Said actions might come as a natural manoeuvre for you. Truth be told, I have some difficulties teaching some elders in my family on how to navigate the mouse precisely. This really shines light on my assumptions and changes my perception of how something we use every day doesn’t retain the same learning curve for everyone across the spectrum.
iPad does sell well on older generations as their ‘go-to’ devices, so it only makes sense that Apple would try to appeal to those targeted groups.
2. Usability: it takes less effort to actually target something
Remember using a badly optimised mouse and struggling to get a grip on clicking that annoyingly small link? Apple tried to relieve the pain by integrating a pointer to seamlessly blend into their UI elements. It resizes to match the boundaries, gravitates and lightly snaps into whatever parts of a UI with which you want to interact.
Put the context first and show icons in its highlighted state where you align your pointers around to make sure you are not in an ambiguous state of ‘will it touch this button or the edge of that dropdown?’
This new mouse handling behaviour lessens frictions experienced while navigating through dense UI input.
3.Additionally: It’s also visually engaging
Never have I felt more that the current cursor visual is long overdue for an update. Truth be told, we had 2-3 shapes for a cursor and only some minor gimmick (like shadows) added to it for decades now. Apple changed this and began playing around with the idea, coming up with a more shape-shifting nature of cursor appearances.
They’re having a blast creatively putting together the dynamic nature of the modern UI and retaining a coherent concept: that a pointer is to be an adjustable spotlight beam that aids the user mind of how an object should be highlighted, lifted and hovered over. This is just a small aesthetic notion, yet plays a huge role in interaction design going forward.
Downsides? Of course, there are
It’s fun to get excited and be engaged in how a change is going to impact our lives. Be mindful that some of it might not be pleasant for you. How? Here’s a quick example:
1. It might be really hard for everyone to 'get right'
The reason we get the pixel-based cursor across different manufacturers is that it’s universal. The amount of customization and uniqueness of these software pointer controls doesn’t overwhelm you too much. And that’s a good thing. Sure, you can adjust the mouse DPI (how far it moves across the screen per its physical movement) and have it behave differently. But that’s only ONE factor.

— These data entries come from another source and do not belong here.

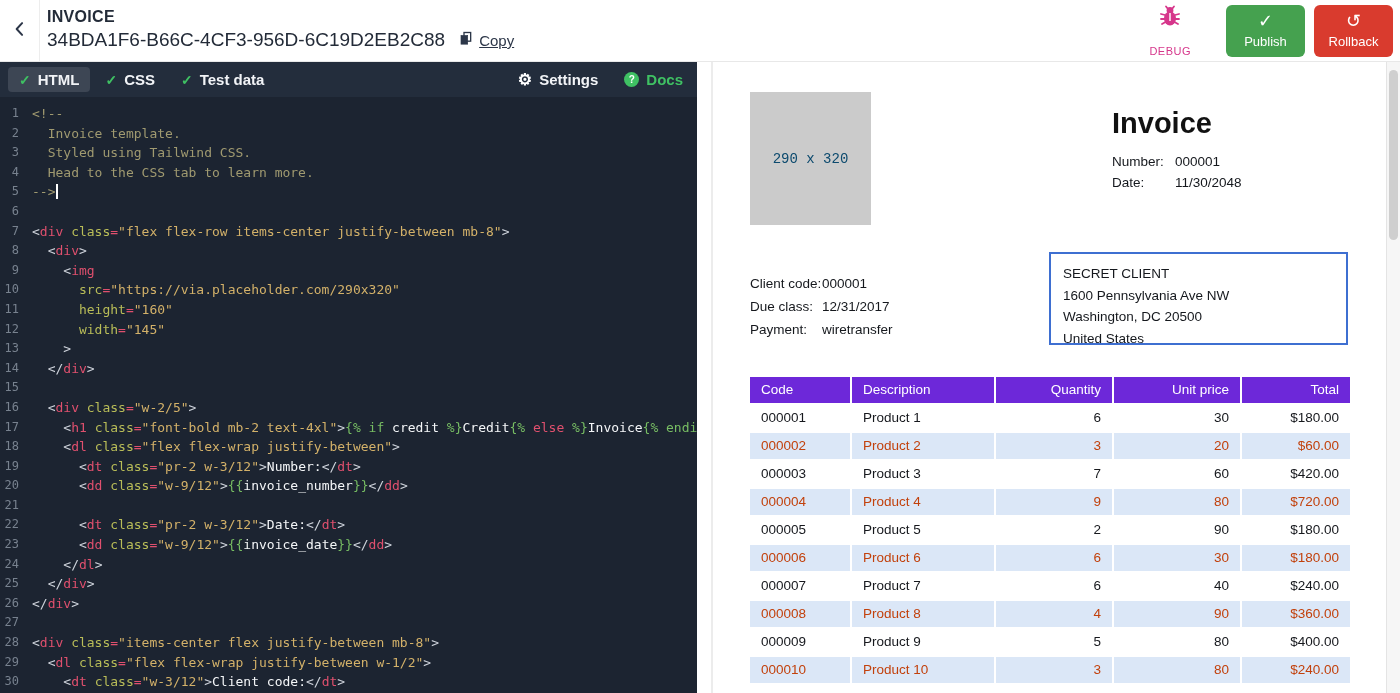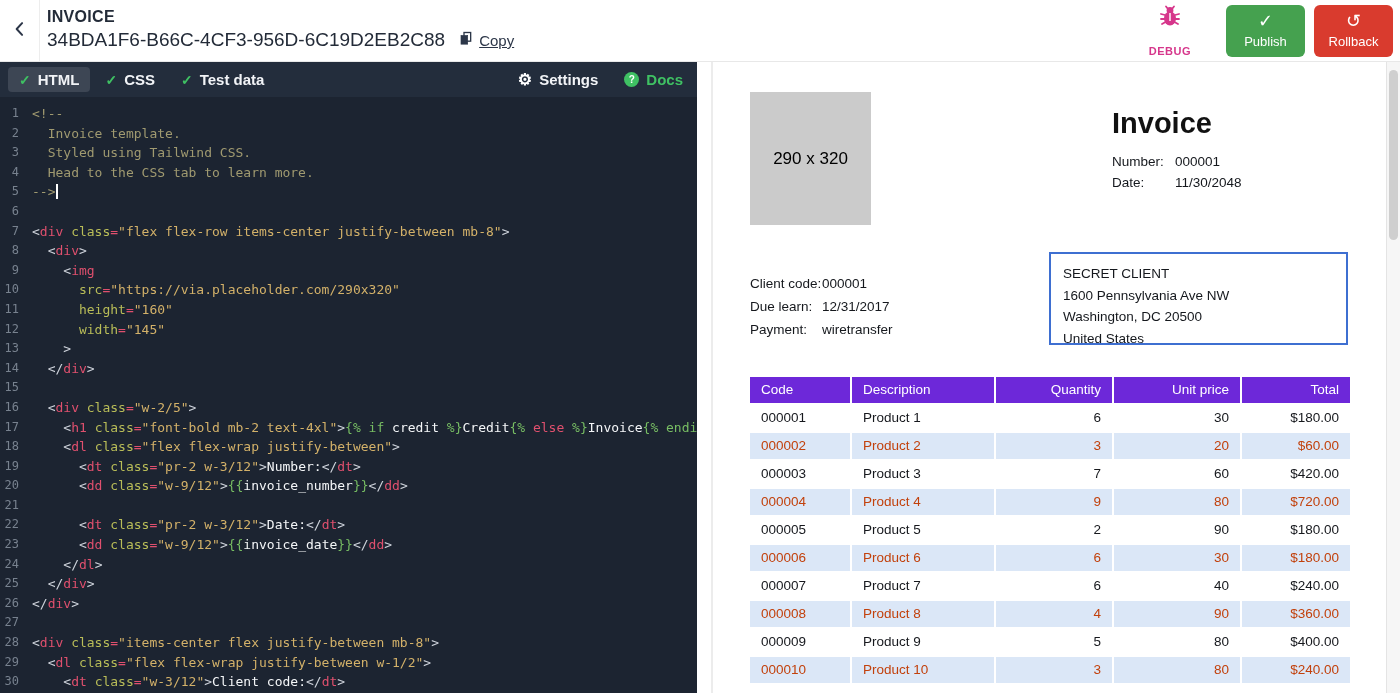"DEBUG" .debug-label { font-weight: 700 -> 400 }
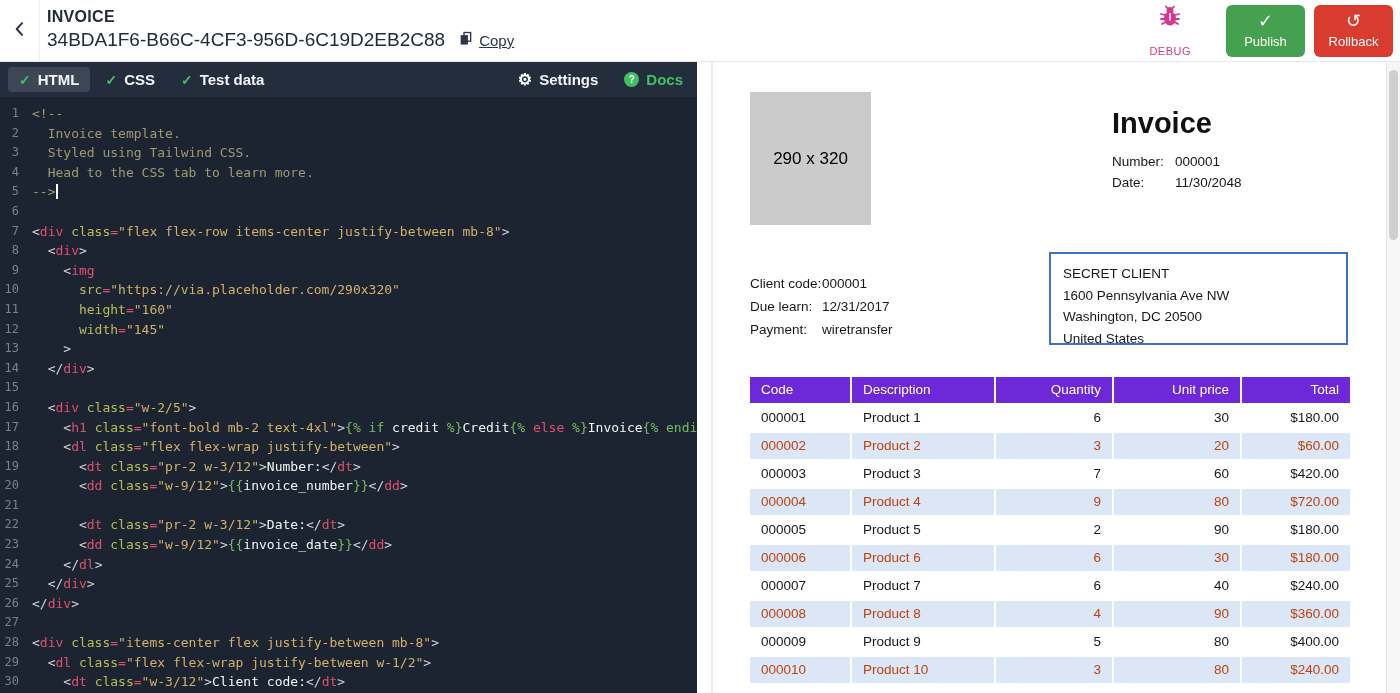"290 x 320" .placeholder { color: #000000 -> #0c4a6e; font-family: none -> Liberation Mono, monospace; font-size: 17px -> 14px }
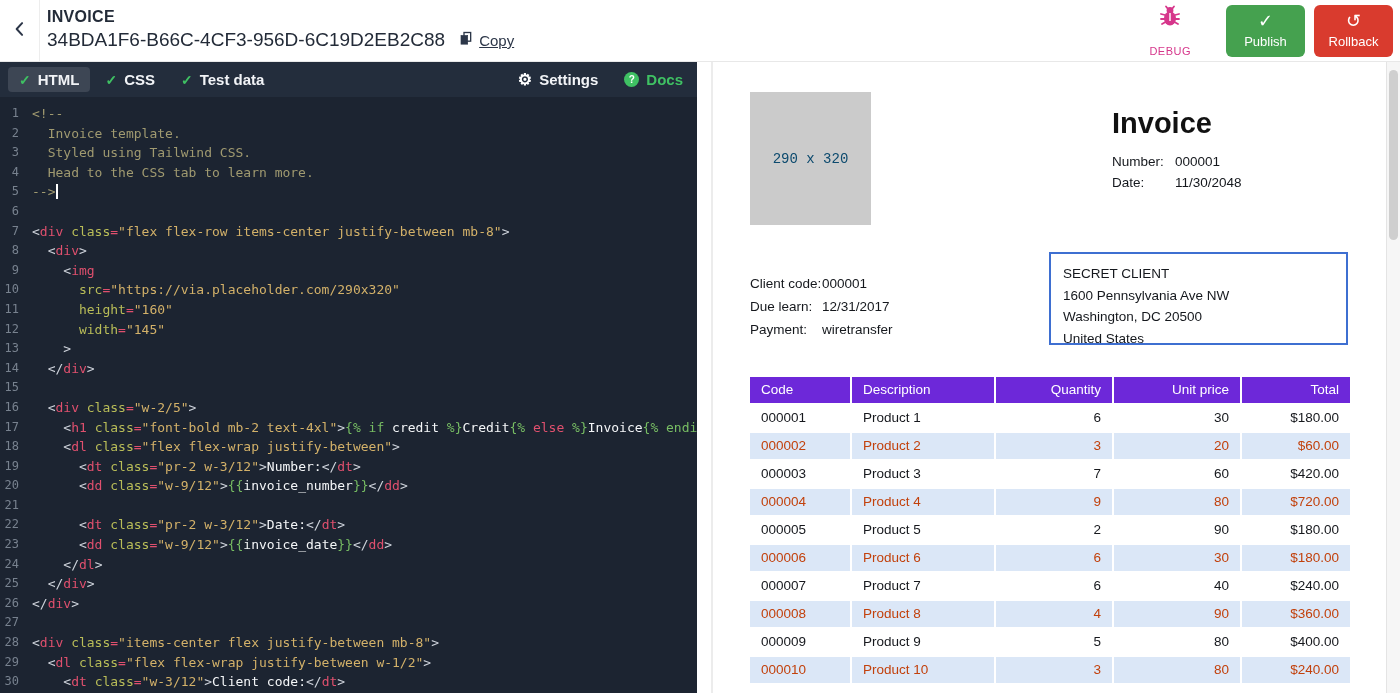"Due learn:" dt { text: learn -> class }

Imagine having multiple OS and products fine-tuning how the cursor feels and having no standards in place when you have to constantly switch between devices, let alone the fact that each of these elements will need to be coded into the UI which will take time and money developing (and breaks the whole notion of it if inconsistently put within an app). The amount of muscle memory needed to re-learn the velocity of the cursor every once in a while should be frightening by its own right. Speaking of adopting this method...
2. It’s yet to be proven effective on professional tools
If you’re willing to switch between precise movement and guided cursor. better nail it right out of the gate when implementing it for our professional software that relies on such complex interfaces.
They were clearly not made with this behaviour in mind and could pose a problem bridging the gap between flexibility and accessibility.
Nevertheless, it’s still an attempt to open the door to new possibilities
Whether or not the new cursor controls are here to stay or just a fun gimmicky feature that we could brush off and pretend it never happened, there’s no denying that the effort Apple put into optimising their experience for UI interfacing on their hardware is not being done haphazardly.
From actually using it myself, I can feel that it’s far from an afterthought, less so just to cater for extra selling points. It strongly shows dedication to retaining its reputation of being ‘user-friendly’ and accessible for both newcomers and power users alike.
Is the new iPadOS pointer hit or miss? That’s for you to decide.